Its publication has been controversial within the EU for a number
of reasons. This note explains what the proposed Directive aims
to achieve and why the controversy has arisen.
Aim of the proposal
The Commission wishes to improve the adaptability of workers by
permitting them to be more mobile because it perceives that this
will increase labour market adaptability. The proposal's aim is
to regulate the terms of access to supplementary (Second Pillar)
pension schemes throughout the EU, introduce preserved pension rights
and permit the transfer of such rights when a worker moves within
the EU. It is perceived that these steps will enhance worker mobility
within the EU.
Items addressed by the proposal that Ireland
already offers
In principle, many of the concepts covered by the proposal are
already enshrined in Irish law e.g. pension rights are to be preserved
after two years, preserved benefits are to be revalued, a transfer
payment may be made on a basis that fairly calculates those rights,
and workers are to have rights to information about their accrued
pension rights.
Items addressed by the proposal that Ireland does not provide
But there are some differences: access to a pension scheme must
be provided by the age of 21 subject to permitting a qualifying
period of one years' service; where preservation does not arise
there is a requirement that member benefits are paid or transferred.

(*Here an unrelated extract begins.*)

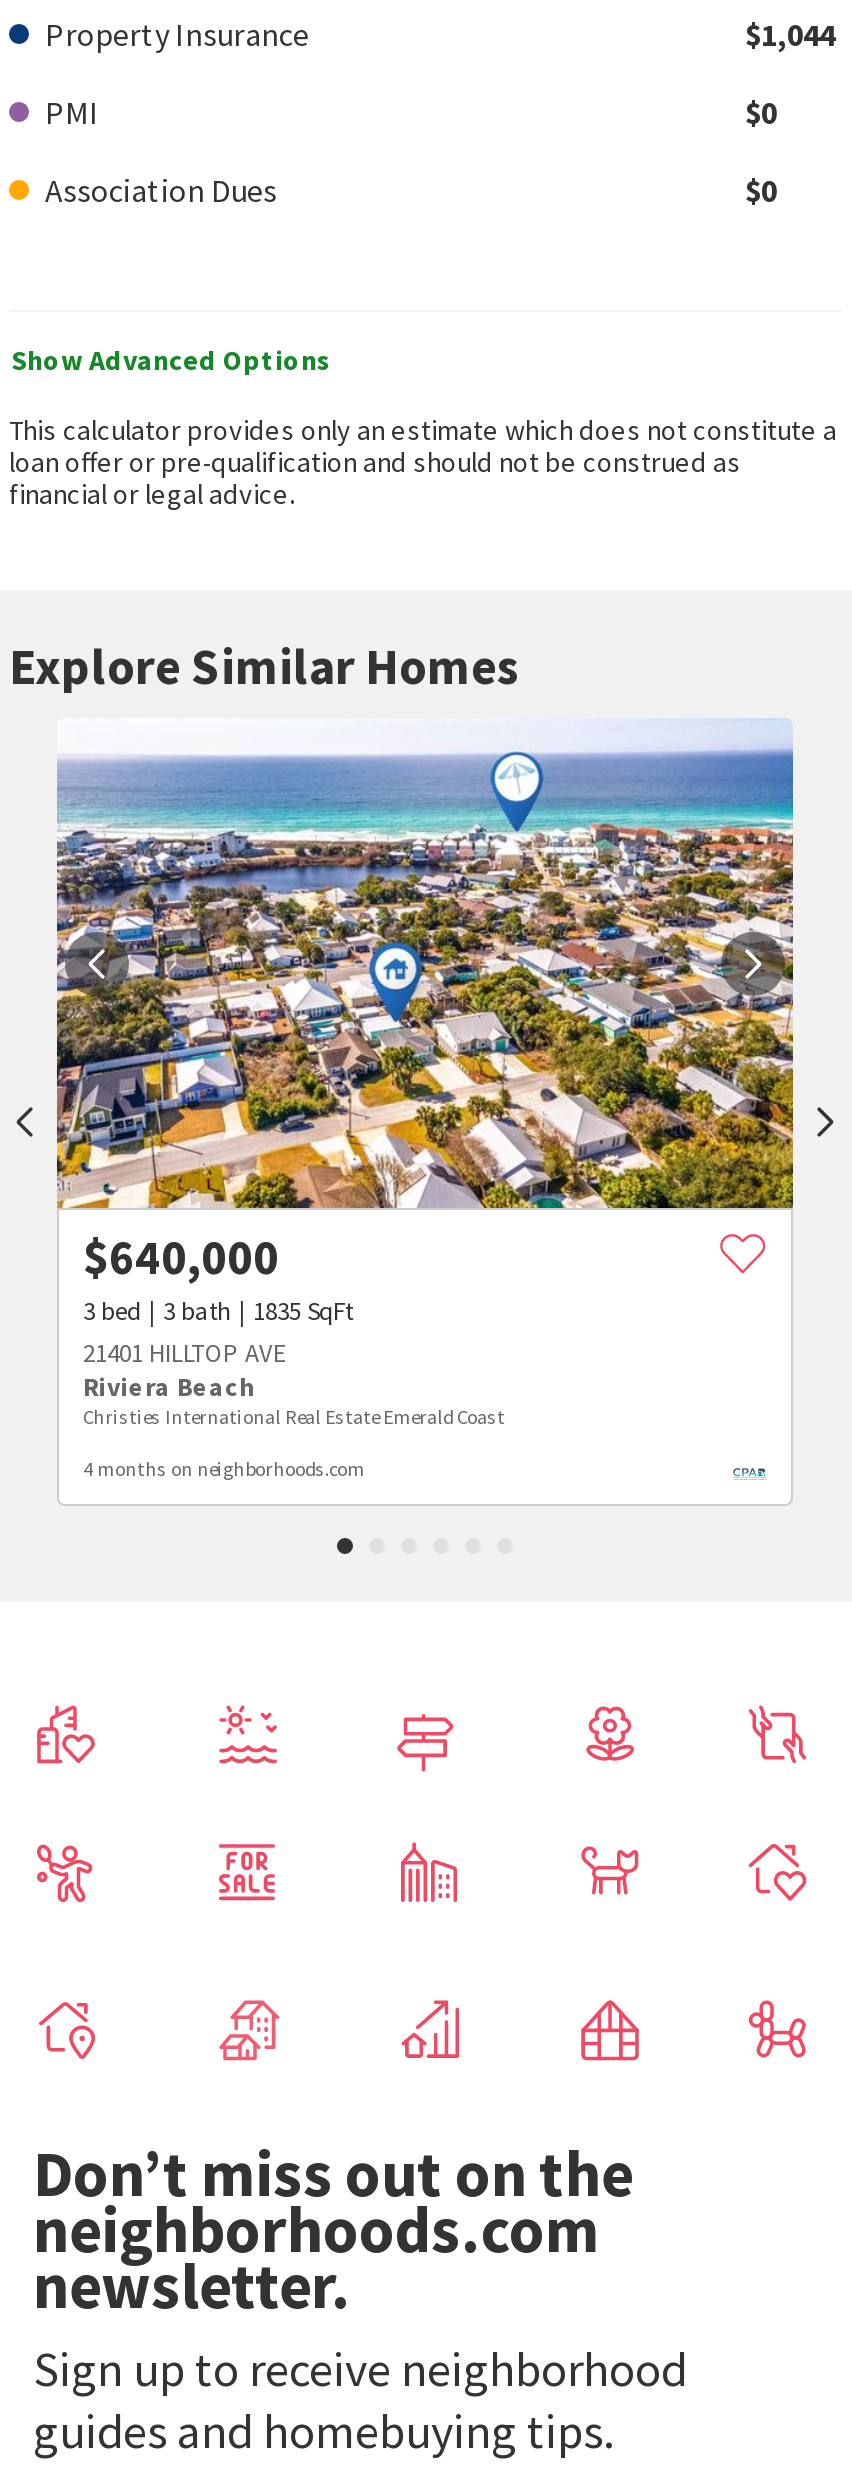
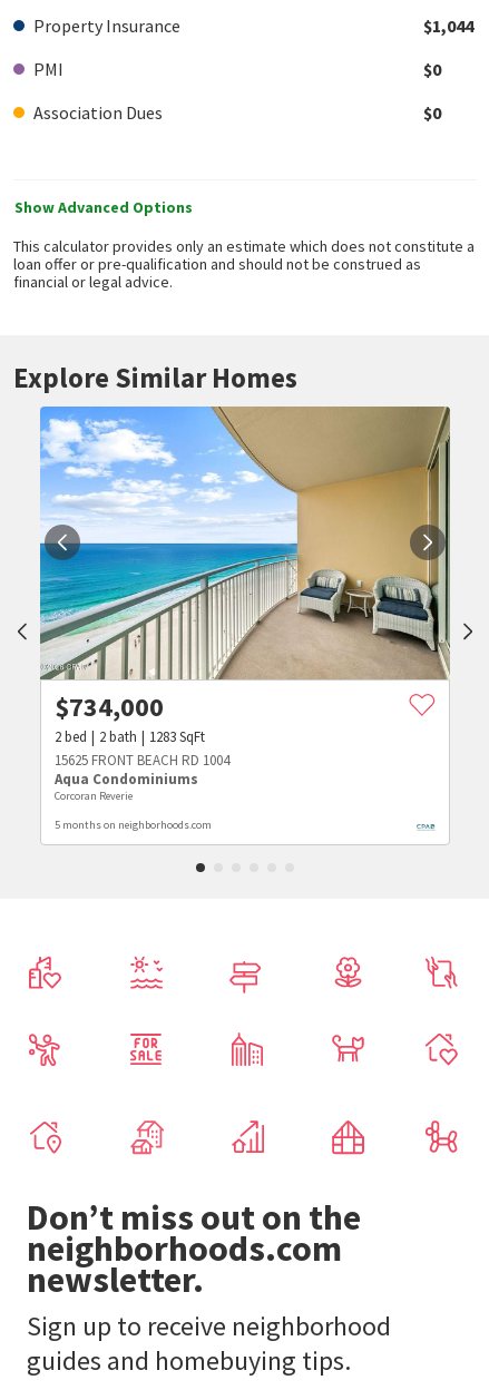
[55,719,795,1431] [image] | $640,000 | 3 bed | 3 bath | 1835 SqFt | 21401 HILLTOP AVE | Riviera Beach | Christies International Real Estate Emerald Coast -> [39,405,451,803] [image] | $734,000 | 2 bed | 2 bath | 1283 SqFt | 15625 FRONT BEACH RD 1004 | Aqua Condominiums | Corcoran Reverie
[83,1457,365,1483] 4 months on neighborhoods.com -> [55,818,212,832] 5 months on neighborhoods.com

For example, a departing employee will have a right to have the
benefit of employer and employee contributions transferred out of
the scheme if they are not preserved. Here, only in a case DC plans
might employer contributions be available by way of transfer-out
for the benefit of a member who leaves within 2 years. Sometimes,
though rarely enough, DB plans may permit the departing employee
to have the benefit of a deferred pension based on his own and,
sometimes, also the employer contributions. More usually a member
will have the right to a refund of his own contributions where he
leaves without an entitlement to a preserved benefit. Also, where
refunds arise so does tax. The proposal implies that the member
would get the full benefit of the non-preserved accrued pension
rights, which would, in an Irish scenario, be problematic for trustees.
How would they recoup the tax on the refund which would, under current
rules, be imposed unless the transfer is made to a PRSA?
Exemptions
Member States are permitted to exempt pay-as-you-go schemes, book
reserve arrangements and support relief funds. Also, First Pillar
pension arrangements are not covered by the Directive.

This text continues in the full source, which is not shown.